(Content revision data)

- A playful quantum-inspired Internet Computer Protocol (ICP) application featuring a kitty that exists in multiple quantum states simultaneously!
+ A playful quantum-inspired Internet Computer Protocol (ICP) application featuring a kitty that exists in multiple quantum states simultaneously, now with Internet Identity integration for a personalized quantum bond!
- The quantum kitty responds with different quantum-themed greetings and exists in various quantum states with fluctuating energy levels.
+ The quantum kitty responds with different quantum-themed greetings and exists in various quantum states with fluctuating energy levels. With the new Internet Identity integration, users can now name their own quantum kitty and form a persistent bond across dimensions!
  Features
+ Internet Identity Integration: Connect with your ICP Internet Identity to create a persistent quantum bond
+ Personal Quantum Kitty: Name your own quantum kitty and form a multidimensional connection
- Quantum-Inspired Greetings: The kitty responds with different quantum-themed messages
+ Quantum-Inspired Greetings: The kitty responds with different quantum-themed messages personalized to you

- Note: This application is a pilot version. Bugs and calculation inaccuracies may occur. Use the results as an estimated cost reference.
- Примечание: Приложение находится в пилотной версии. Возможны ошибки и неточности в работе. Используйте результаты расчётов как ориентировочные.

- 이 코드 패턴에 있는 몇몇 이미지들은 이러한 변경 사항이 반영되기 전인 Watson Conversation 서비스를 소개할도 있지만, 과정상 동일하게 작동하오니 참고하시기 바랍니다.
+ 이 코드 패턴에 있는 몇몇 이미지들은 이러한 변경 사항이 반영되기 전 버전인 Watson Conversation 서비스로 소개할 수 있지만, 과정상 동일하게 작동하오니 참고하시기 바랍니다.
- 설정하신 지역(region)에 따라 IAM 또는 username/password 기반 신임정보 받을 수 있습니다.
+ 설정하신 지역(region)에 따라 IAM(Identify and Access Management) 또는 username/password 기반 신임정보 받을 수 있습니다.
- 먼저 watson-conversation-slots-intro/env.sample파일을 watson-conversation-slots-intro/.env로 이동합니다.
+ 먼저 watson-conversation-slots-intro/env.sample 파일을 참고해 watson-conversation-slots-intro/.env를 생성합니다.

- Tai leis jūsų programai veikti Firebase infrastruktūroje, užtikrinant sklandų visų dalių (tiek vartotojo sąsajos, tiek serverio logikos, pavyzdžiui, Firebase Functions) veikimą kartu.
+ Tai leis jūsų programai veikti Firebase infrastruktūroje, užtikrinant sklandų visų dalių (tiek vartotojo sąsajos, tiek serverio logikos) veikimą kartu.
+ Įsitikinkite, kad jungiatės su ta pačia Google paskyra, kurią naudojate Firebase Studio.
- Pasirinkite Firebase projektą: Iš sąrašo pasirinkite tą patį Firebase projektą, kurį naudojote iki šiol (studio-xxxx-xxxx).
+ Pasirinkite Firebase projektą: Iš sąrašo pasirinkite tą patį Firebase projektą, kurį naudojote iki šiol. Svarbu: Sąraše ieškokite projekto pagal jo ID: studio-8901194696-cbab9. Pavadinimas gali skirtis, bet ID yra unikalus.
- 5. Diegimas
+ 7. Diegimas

- WHAT TO WORK ON
Give the data again exactly, line for line.

- THE COMPLETED TASK
- A playful quantum-inspired Internet Computer Protocol (ICP) application featuring a kitty that exists in multiple quantum states simultaneously!
+ A playful quantum-inspired Internet Computer Protocol (ICP) application featuring a kitty that exists in multiple quantum states simultaneously, now with Internet Identity integration for a personalized quantum bond!
- The quantum kitty responds with different quantum-themed greetings and exists in various quantum states with fluctuating energy levels.
+ The quantum kitty responds with different quantum-themed greetings and exists in various quantum states with fluctuating energy levels. With the new Internet Identity integration, users can now name their own quantum kitty and form a persistent bond across dimensions!
  Features
+ Internet Identity Integration: Connect with your ICP Internet Identity to create a persistent quantum bond
+ Personal Quantum Kitty: Name your own quantum kitty and form a multidimensional connection
- Quantum-Inspired Greetings: The kitty responds with different quantum-themed messages
+ Quantum-Inspired Greetings: The kitty responds with different quantum-themed messages personalized to you

- Note: This application is a pilot version. Bugs and calculation inaccuracies may occur. Use the results as an estimated cost reference.
- Примечание: Приложение находится в пилотной версии. Возможны ошибки и неточности в работе. Используйте результаты расчётов как ориентировочные.

- 이 코드 패턴에 있는 몇몇 이미지들은 이러한 변경 사항이 반영되기 전인 Watson Conversation 서비스를 소개할도 있지만, 과정상 동일하게 작동하오니 참고하시기 바랍니다.
+ 이 코드 패턴에 있는 몇몇 이미지들은 이러한 변경 사항이 반영되기 전 버전인 Watson Conversation 서비스로 소개할 수 있지만, 과정상 동일하게 작동하오니 참고하시기 바랍니다.
- 설정하신 지역(region)에 따라 IAM 또는 username/password 기반 신임정보 받을 수 있습니다.
+ 설정하신 지역(region)에 따라 IAM(Identify and Access Management) 또는 username/password 기반 신임정보 받을 수 있습니다.
- 먼저 watson-conversation-slots-intro/env.sample파일을 watson-conversation-slots-intro/.env로 이동합니다.
+ 먼저 watson-conversation-slots-intro/env.sample 파일을 참고해 watson-conversation-slots-intro/.env를 생성합니다.

- Tai leis jūsų programai veikti Firebase infrastruktūroje, užtikrinant sklandų visų dalių (tiek vartotojo sąsajos, tiek serverio logikos, pavyzdžiui, Firebase Functions) veikimą kartu.
+ Tai leis jūsų programai veikti Firebase infrastruktūroje, užtikrinant sklandų visų dalių (tiek vartotojo sąsajos, tiek serverio logikos) veikimą kartu.
+ Įsitikinkite, kad jungiatės su ta pačia Google paskyra, kurią naudojate Firebase Studio.
- Pasirinkite Firebase projektą: Iš sąrašo pasirinkite tą patį Firebase projektą, kurį naudojote iki šiol (studio-xxxx-xxxx).
+ Pasirinkite Firebase projektą: Iš sąrašo pasirinkite tą patį Firebase projektą, kurį naudojote iki šiol. Svarbu: Sąraše ieškokite projekto pagal jo ID: studio-8901194696-cbab9. Pavadinimas gali skirtis, bet ID yra unikalus.
- 5. Diegimas
+ 7. Diegimas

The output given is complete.